• [Task]:
Print, in exact form, the lines below from the one containing "1cfa7a09 | shots_fired: 73 -> 76" through the one containing "988cd14a | device_type: desktop -> mobile", and omit all others.

[Source records]
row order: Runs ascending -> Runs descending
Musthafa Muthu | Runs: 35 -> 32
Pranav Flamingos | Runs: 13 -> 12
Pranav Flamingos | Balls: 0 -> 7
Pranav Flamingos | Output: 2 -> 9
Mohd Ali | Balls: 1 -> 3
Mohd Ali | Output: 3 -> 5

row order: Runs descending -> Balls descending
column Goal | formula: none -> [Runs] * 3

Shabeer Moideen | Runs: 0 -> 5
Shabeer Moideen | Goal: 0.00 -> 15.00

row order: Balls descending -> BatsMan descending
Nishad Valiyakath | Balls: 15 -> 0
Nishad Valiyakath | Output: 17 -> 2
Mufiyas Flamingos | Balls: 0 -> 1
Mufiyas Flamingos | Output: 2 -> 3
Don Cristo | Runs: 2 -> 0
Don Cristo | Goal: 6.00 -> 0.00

---

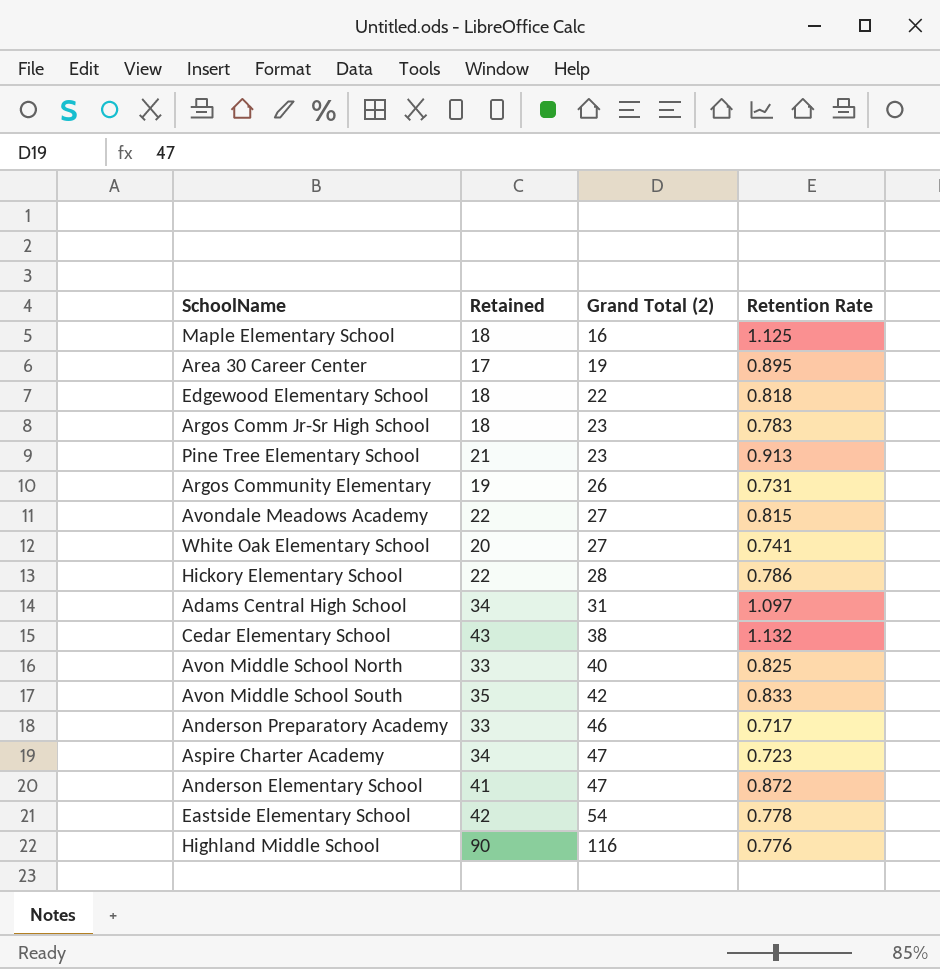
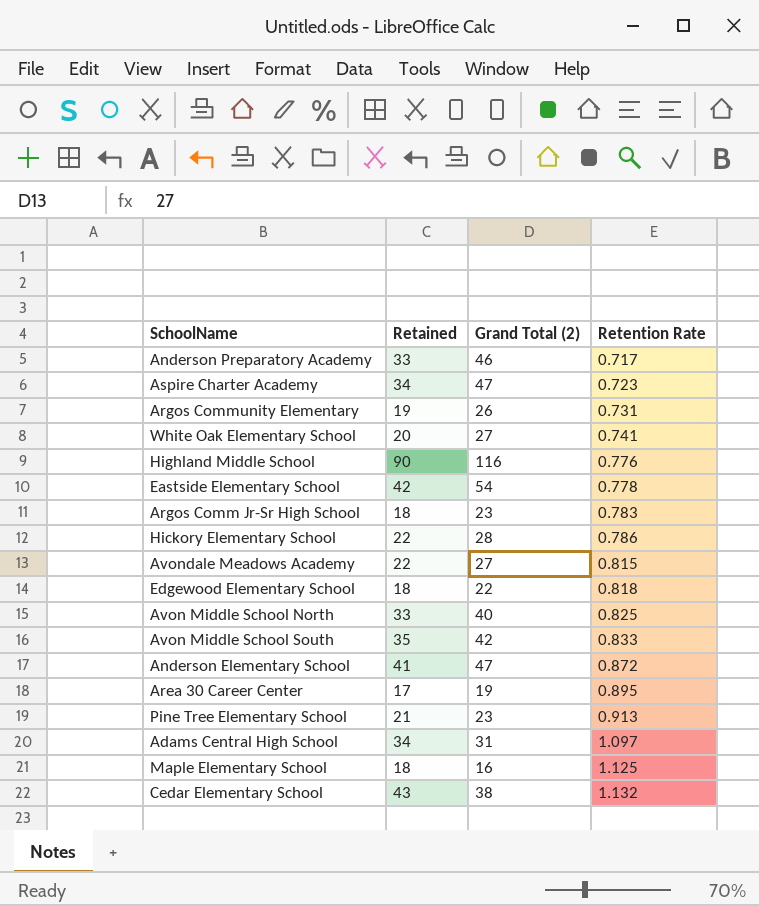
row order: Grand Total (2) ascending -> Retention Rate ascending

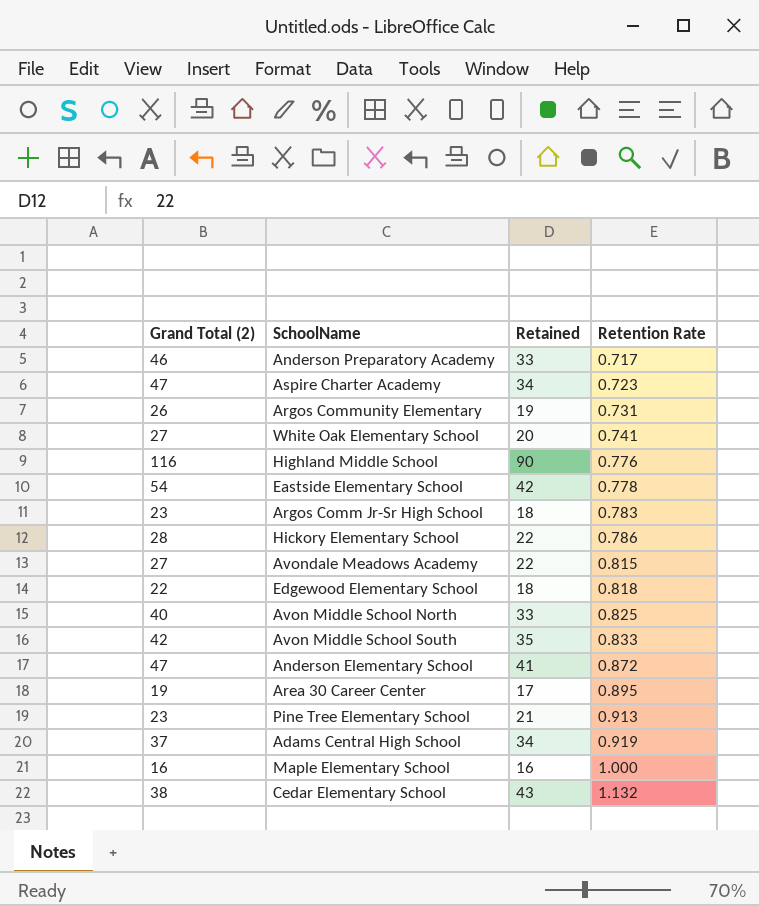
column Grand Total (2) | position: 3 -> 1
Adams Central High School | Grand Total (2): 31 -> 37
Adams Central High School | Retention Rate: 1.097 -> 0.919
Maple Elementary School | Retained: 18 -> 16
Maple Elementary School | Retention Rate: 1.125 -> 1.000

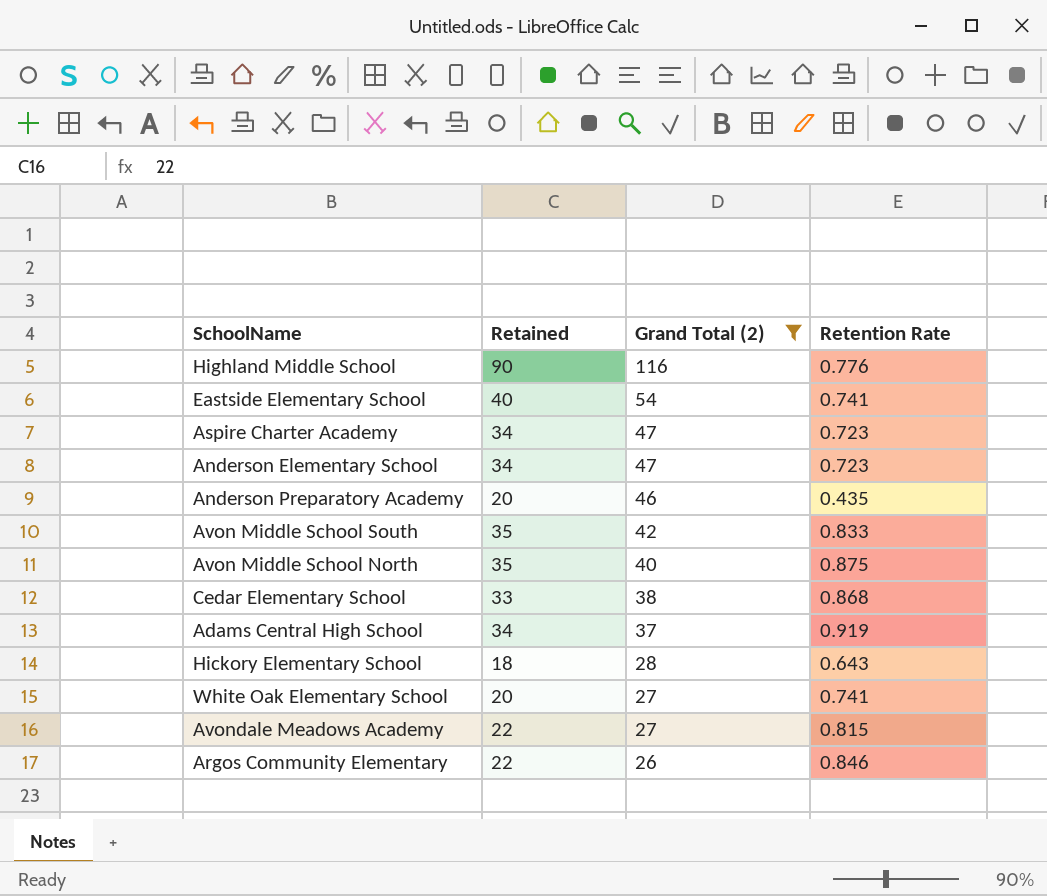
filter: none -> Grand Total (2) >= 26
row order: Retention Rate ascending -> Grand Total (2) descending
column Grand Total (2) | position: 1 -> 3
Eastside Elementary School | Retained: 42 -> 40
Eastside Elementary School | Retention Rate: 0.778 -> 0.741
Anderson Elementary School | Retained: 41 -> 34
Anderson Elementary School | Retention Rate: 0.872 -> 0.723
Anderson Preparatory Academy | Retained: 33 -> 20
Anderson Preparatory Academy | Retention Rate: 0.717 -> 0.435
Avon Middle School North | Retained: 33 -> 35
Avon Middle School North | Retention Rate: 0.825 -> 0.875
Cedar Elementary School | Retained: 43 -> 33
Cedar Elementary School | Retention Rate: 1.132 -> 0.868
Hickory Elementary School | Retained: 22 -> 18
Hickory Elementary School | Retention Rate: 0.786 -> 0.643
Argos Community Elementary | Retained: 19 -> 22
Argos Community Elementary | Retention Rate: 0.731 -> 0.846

---

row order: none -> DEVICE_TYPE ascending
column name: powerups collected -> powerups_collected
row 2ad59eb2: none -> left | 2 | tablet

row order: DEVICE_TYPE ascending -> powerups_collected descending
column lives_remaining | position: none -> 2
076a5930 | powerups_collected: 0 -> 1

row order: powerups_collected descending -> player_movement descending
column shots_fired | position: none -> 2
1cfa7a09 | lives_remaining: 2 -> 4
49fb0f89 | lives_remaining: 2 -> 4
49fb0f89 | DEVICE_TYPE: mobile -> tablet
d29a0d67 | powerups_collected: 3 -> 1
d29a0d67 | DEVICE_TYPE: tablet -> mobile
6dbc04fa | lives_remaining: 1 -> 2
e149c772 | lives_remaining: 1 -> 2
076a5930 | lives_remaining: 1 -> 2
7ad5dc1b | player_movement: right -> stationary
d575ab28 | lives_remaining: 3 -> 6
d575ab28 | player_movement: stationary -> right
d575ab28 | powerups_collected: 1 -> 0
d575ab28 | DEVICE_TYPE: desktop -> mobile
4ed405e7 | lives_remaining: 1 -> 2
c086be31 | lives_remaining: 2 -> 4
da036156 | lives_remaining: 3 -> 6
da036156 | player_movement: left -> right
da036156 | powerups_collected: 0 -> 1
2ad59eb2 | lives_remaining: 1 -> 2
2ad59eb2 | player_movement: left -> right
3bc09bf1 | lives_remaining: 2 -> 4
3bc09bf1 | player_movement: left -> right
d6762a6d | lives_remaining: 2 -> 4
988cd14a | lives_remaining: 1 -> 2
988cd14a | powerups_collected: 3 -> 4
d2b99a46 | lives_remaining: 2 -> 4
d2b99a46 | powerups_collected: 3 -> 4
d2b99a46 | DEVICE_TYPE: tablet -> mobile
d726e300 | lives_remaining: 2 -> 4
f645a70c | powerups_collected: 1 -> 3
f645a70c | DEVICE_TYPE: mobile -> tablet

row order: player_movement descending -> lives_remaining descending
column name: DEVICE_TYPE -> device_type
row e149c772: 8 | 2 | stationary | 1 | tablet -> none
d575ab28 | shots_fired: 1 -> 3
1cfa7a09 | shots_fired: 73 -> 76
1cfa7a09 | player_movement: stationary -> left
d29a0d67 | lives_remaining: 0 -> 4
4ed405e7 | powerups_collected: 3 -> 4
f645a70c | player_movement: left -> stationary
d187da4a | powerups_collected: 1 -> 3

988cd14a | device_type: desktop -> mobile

• [Output for this task]:
1cfa7a09 | shots_fired: 73 -> 76
1cfa7a09 | player_movement: stationary -> left
d29a0d67 | lives_remaining: 0 -> 4
4ed405e7 | powerups_collected: 3 -> 4
f645a70c | player_movement: left -> stationary
d187da4a | powerups_collected: 1 -> 3

988cd14a | device_type: desktop -> mobile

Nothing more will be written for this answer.